DATA FOR REVIEW:
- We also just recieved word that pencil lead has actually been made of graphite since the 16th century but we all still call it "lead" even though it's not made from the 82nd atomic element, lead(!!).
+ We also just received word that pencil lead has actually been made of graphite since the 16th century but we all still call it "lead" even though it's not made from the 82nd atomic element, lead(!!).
---
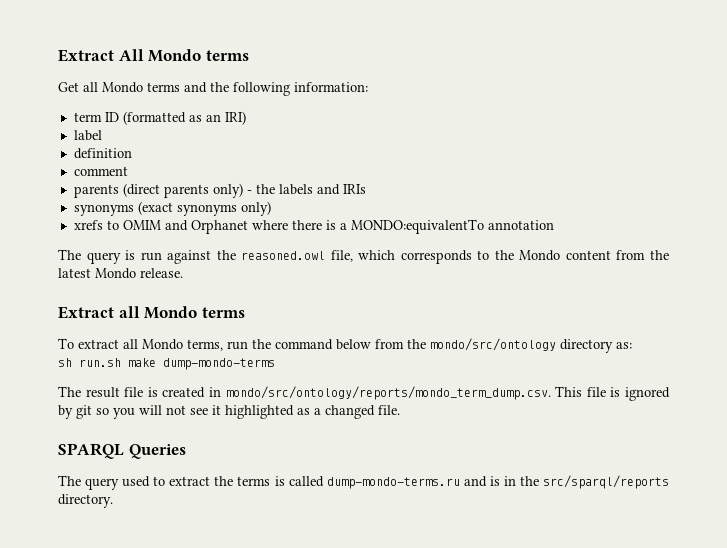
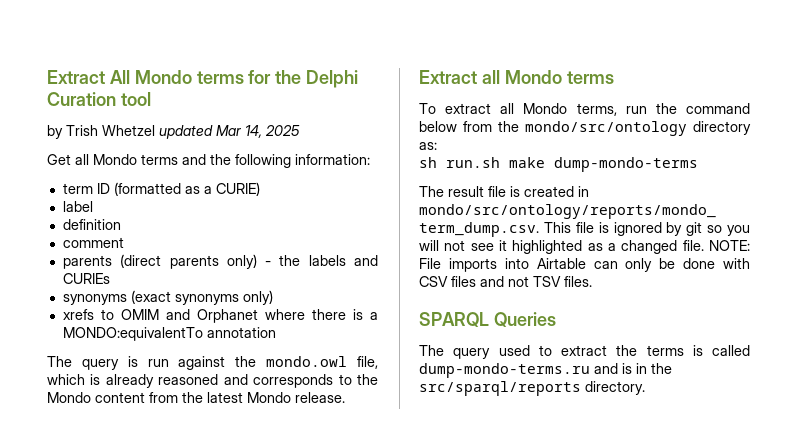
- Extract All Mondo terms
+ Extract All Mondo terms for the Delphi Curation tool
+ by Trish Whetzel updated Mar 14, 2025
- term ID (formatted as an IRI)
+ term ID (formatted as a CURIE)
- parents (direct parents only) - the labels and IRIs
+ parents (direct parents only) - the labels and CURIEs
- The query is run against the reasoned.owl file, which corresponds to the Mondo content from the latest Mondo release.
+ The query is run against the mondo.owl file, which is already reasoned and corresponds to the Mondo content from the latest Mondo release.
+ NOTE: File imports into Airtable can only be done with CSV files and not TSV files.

WHAT IS REQUIRED:
Lines wanted from the listing above: the line with "- term ID (formatted as an IRI)" up to and including the line with "- The query". Please write them out exactly, adding nothing else.

WRITTEN ANSWER:
- term ID (formatted as an IRI)
+ term ID (formatted as a CURIE)
- parents (direct parents only) - the labels and IRIs
+ parents (direct parents only) - the labels and CURIEs
- The query is run against the reasoned.owl file, which corresponds to the Mondo content from the latest Mondo release.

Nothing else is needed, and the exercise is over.